Girl Luna changed name  into more modern and internationally – Laura. In eight years of residence in Istanbul Laura attended an international school for French Jews, “Israel Alliance Française”. After eight years the family returned to Sarajevo, just as poor as before, only much more numerous. To help his own, Laura gives instruction in French, Latin, German and piano. With Laura’s help her sister Nina, Klara (later joined them and Blanka – the mother of the famous writer Gordana Kuic) opened in Sarajevo Salon of hats “Chapeau Chic Parisien”. Immediately upon returning to Sarajevo, so when she was 17 years, realizing that extinguishes fire of Sephardic tradition and folklore, Laura begins to collect romances, songs, stories and proverbs of Sephardic. In addition, translations and adapting the works of French authors – Jules Verne’s Children of Captain Grant’s, Mme Emile de Girardin La joie fait peur – Alegria Espanto – / Joy afraid /.

The turning point in her social engagement was the article “Die Frau Südslawische in der Politik” / South Slavic women in politics /, published in 1916 in the Bosnian newspapers that are printed in German “Bosnische Post”, where Jelica Bernadzikowska Belović one chapter devotes to Sephardic women in Bosnia. Describes as unsophisticated, tradition devoted woman who faithfully keeps patriarchal values, which angered Laura, and it a week later in the same newspaper published an answer “Die Spanolische” / Sephardic women / with the intention of a more realistic view of Sephardic women, her role in the family, its strengths and weaknesses. The next few years is not socially engaged, she is spending time earning a living and taking care of his sons.

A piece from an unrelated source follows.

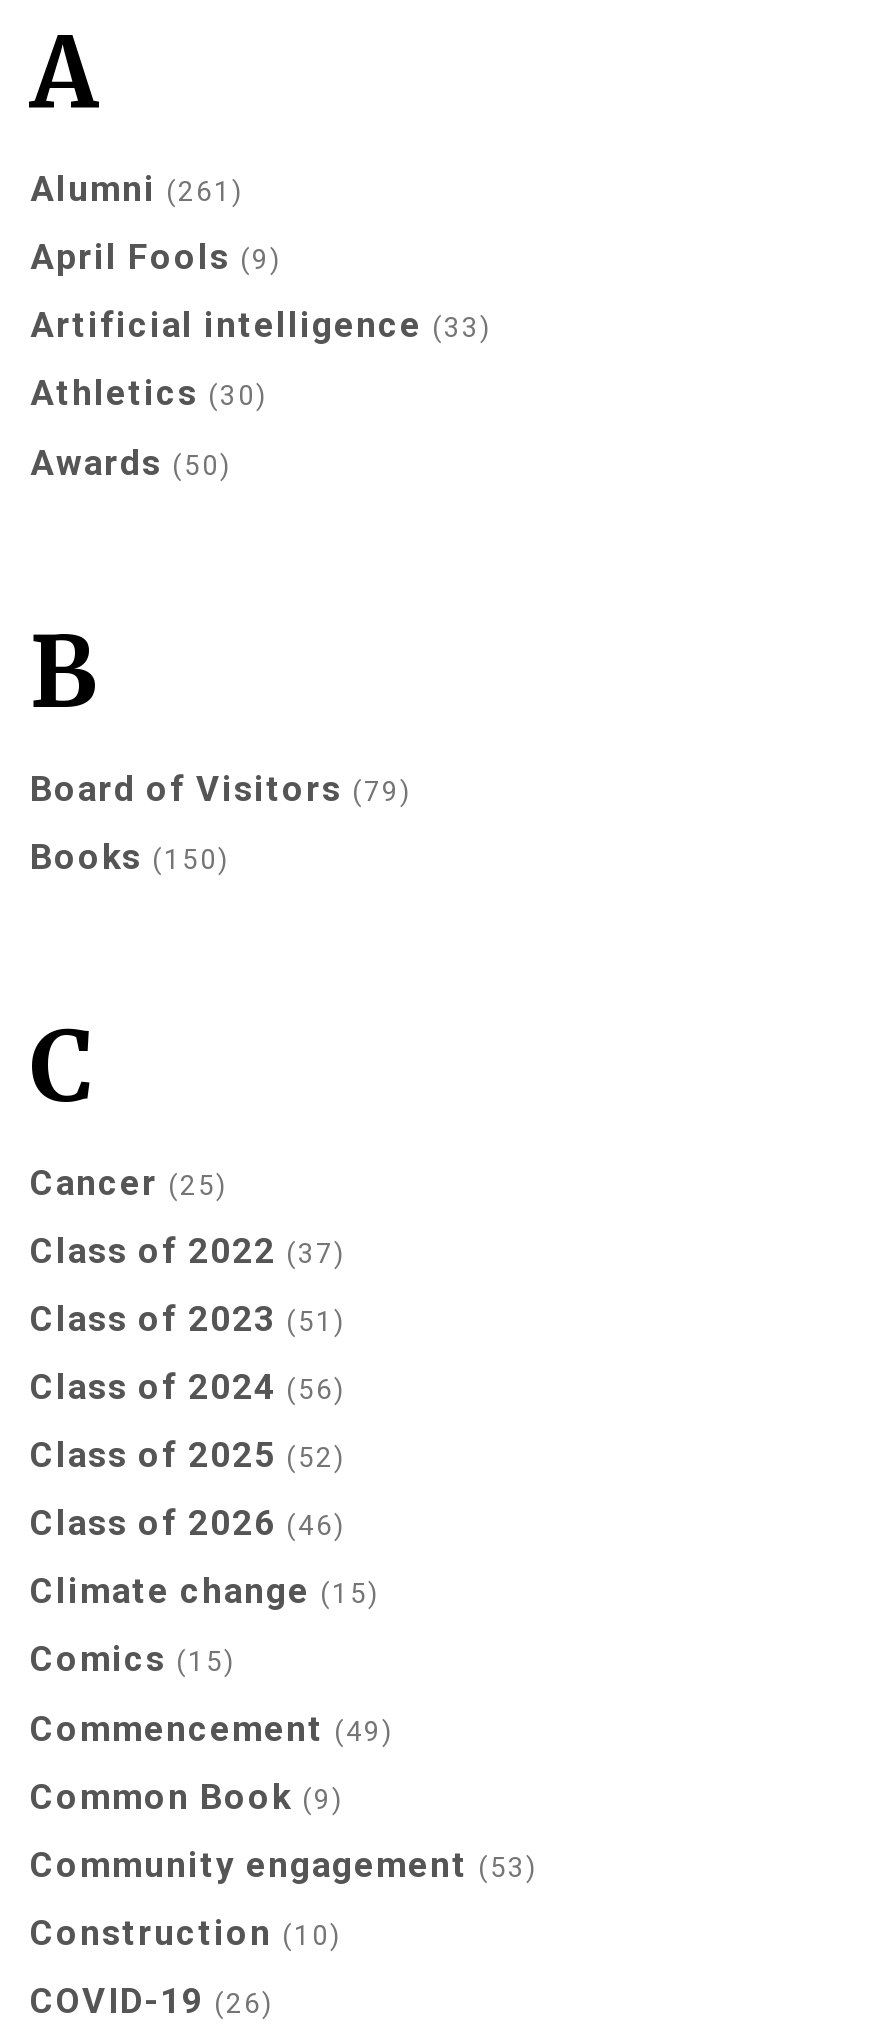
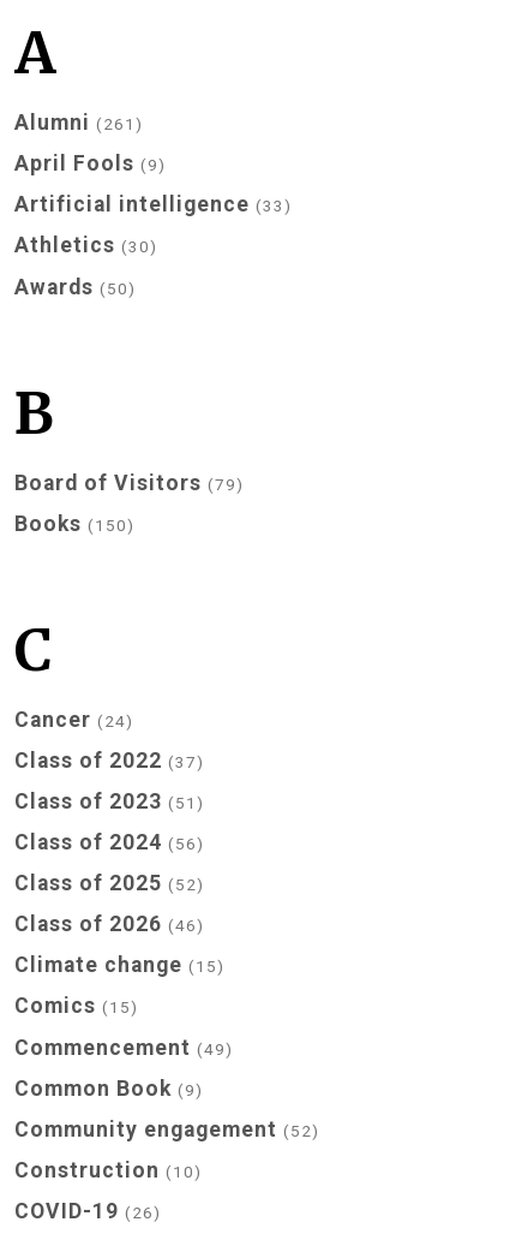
[30,1163,216,1203] Cancer 25 -> [14,707,126,732] Cancer 24
[30,1844,526,1884] Community engagement 53 -> [14,1117,312,1141] Community engagement 52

It is not a feminist in the sense of equal rights for men and women, but in terms of raising awareness in women about the power they have and that she needed to endure and persevere to achieve all its objectives, to be interested in art, read, write and develop her’s personality. The development of women should not depend on the environment, but about themselves, about their desire to progress…

Laura Papo Bohoreta lived for others, promoted the idea that we can still make advanced, and she died alone, hidden in the hospital of Catholic Sisters of Mercy in 1942, not knowing that her two sons were killed by the Ustasha on the way to Jasenovac.